Butternut squash stew
Here’s a wonderful winter warming recipe, for all the family to enjoy.
It’s packed with immune supportive ingredients, a good balance of protein, carbohydrate and essential fats.
It is gluten, dairy free and vegetarian (not vegan)
A flavourful, nutrient dense, warming stew.
1 small butternut squash, deseeded and cut into chunks.
3 tablespoons of coconut oil (organic, extra virgin)
10 fresh sage leaves – 5 whole & 5 shredded
2 teaspoons dried oregano
1 small red chilli, deseeded and chopped
2 tablespoons of butter (whole, grass fed)
1 medium sized onion, chopped
250g of sweetcorn
250g of pre-soaked butter beans (or from a can)
3 tomatoes, cut in quarters
3 tablespoons of organic natural yoghurt
Celtic sea salt & course black pepper to flavour
Chopped parsley or chives to garnish
Preheat oven to 200C, Gas mark 6.
Toss the squash, 2 tablespoons of oil, the whole sage leaves, into a large bowl, then season with salt & pepper. Transfer these to a baking tray and roast for 45 to 60 minutes, until the squash cubes appear soft and the edges are beginning to brown. Remove from the oven and set aside.

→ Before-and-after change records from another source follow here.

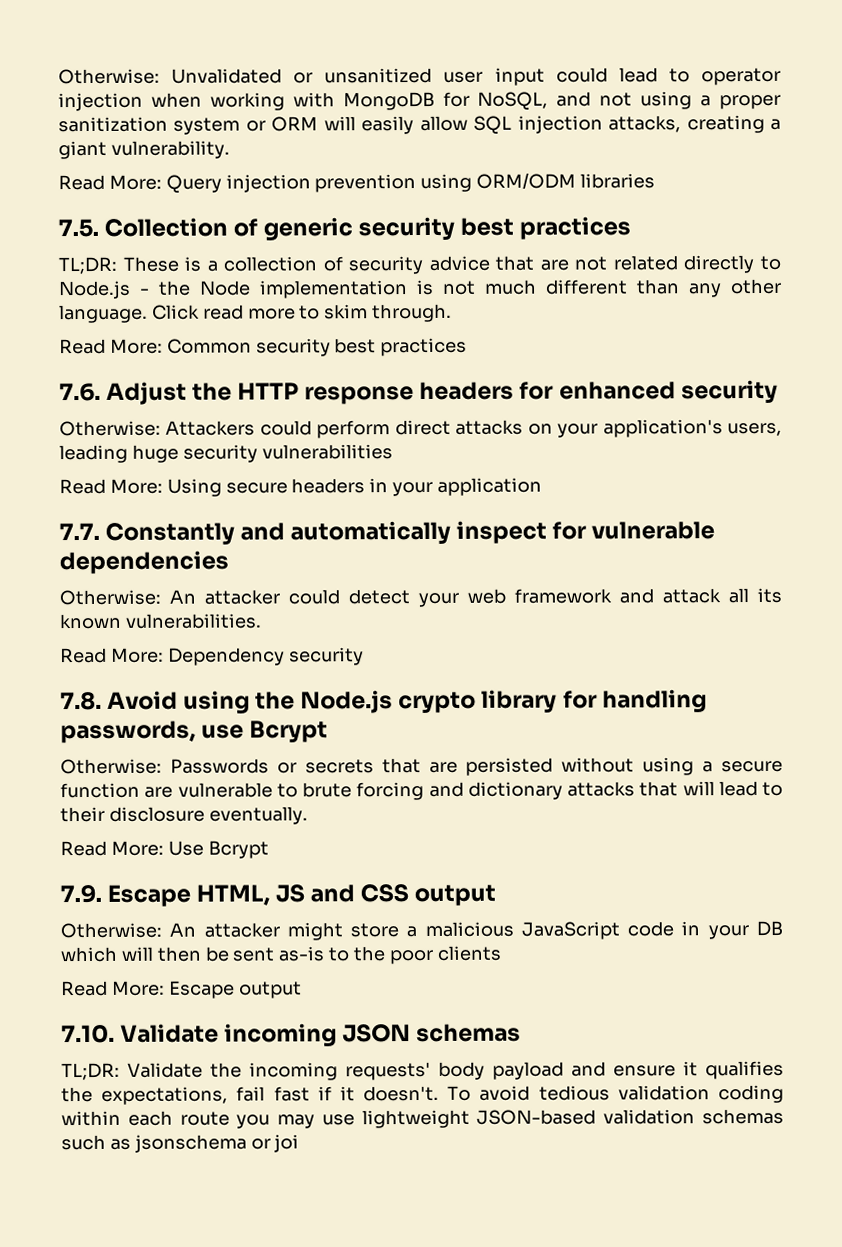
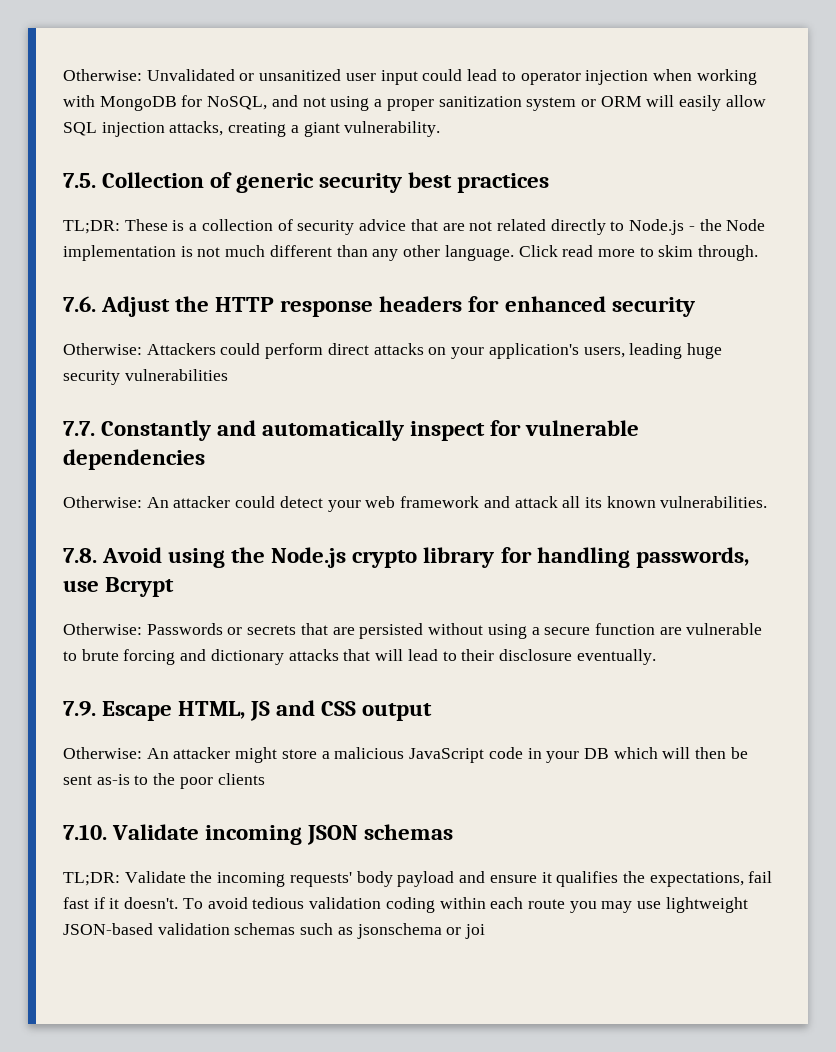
[58,172,656,193] // Read More: Query injection prevention using ORM/ODM libraries -> (441, 129) none
[59,337,468,357] // Read More: Common security best practices -> (759, 253) none
[59,477,543,497] // Read More: Using secure headers in your application -> (228, 375) none
[60,647,364,666] // Read More: Dependency security -> (768, 502) none
[60,840,269,859] // Read More: Use Bcrypt -> (656, 657) none
[61,980,302,999] // Read More: Escape output -> (265, 779) none

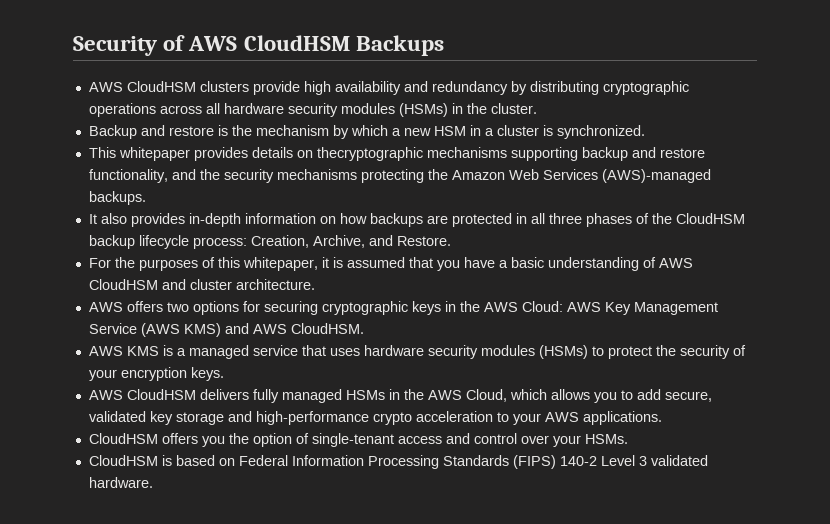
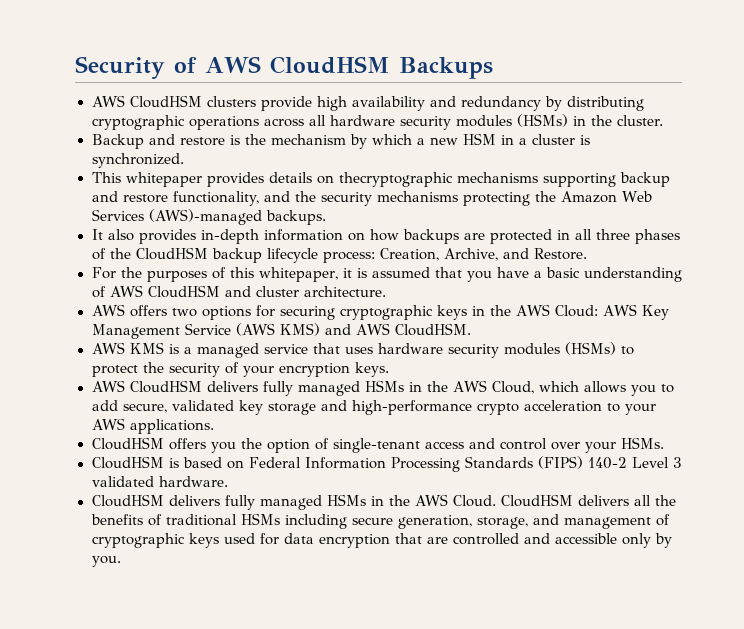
(153, 482) none -> [91,494,677,510] [90,513,670,529] [91,533,672,548] [91,556,121,567] // CloudHSM delivers fully managed HSMs in the AWS Cloud. CloudHSM delivers all the benefits of traditional HSMs including secure generation, storage, and management of cryptographic keys used for data encryption that are controlled and accessible only by you.

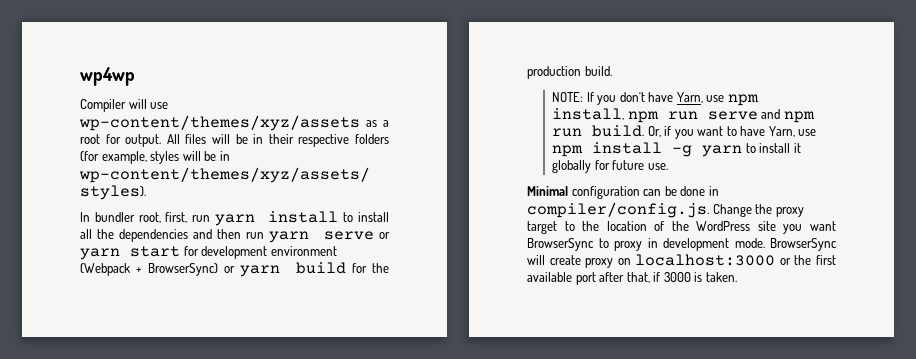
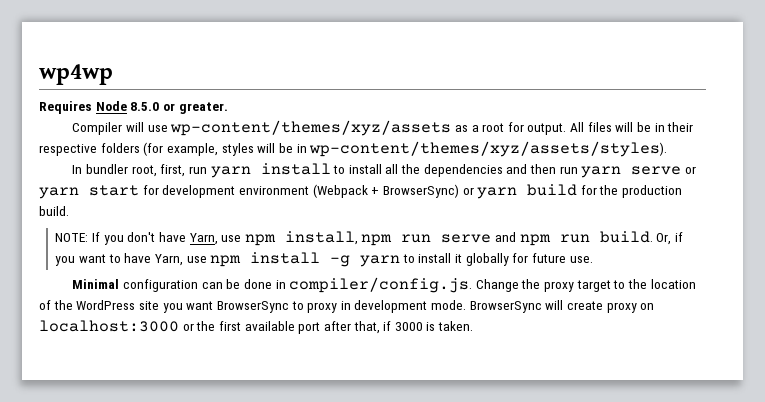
(135, 76) none -> [39,101,228,114] // Requires Node 8.5.0 or greater.

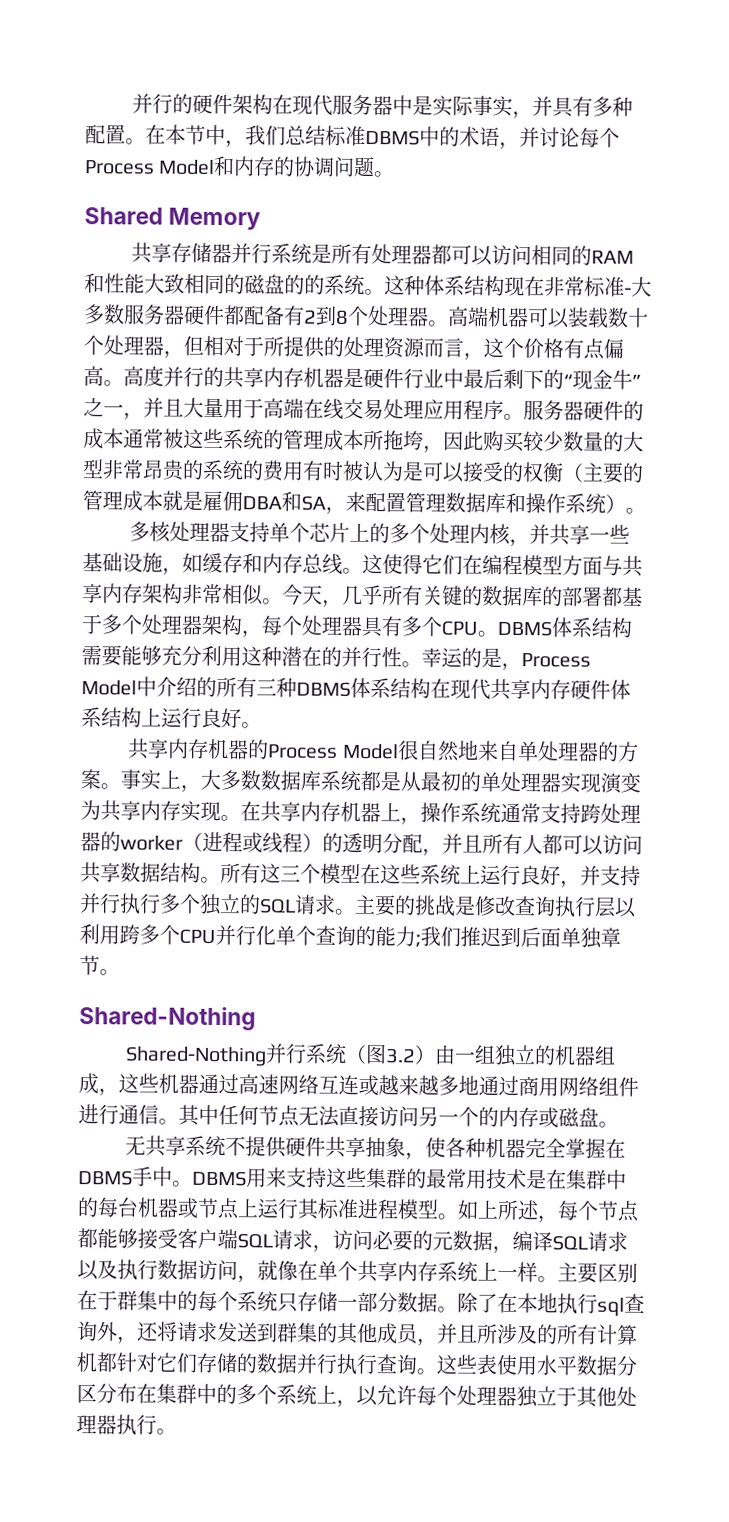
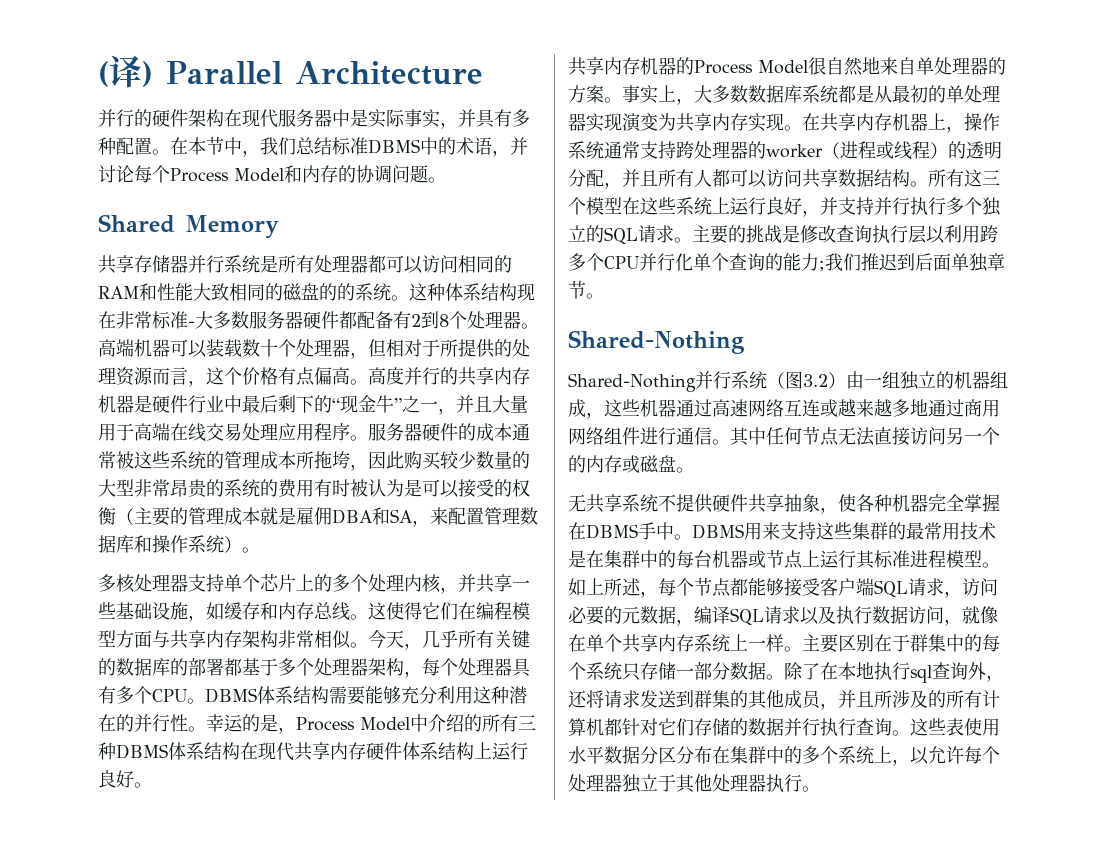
(132, 103) none -> [98,55,483,88] (译) Parallel Architecture //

Meanwhile, in a large frying pan or skillet, heat the remaining oil, butter and fry the onion gently until it’s soft. Stir in the corn, remaining sage oregano, chilli, beans and add a little water. Cover, gently heat and allow to simmer for 5 minutes.
Add the roast squash, discarding the charred sage, add tomatoes into the stew and check seasoning.
Add the natural yoghurt, stir and heat through for a couple more minutes.
Serve with chopped chives or parsley to garnish & enjoy!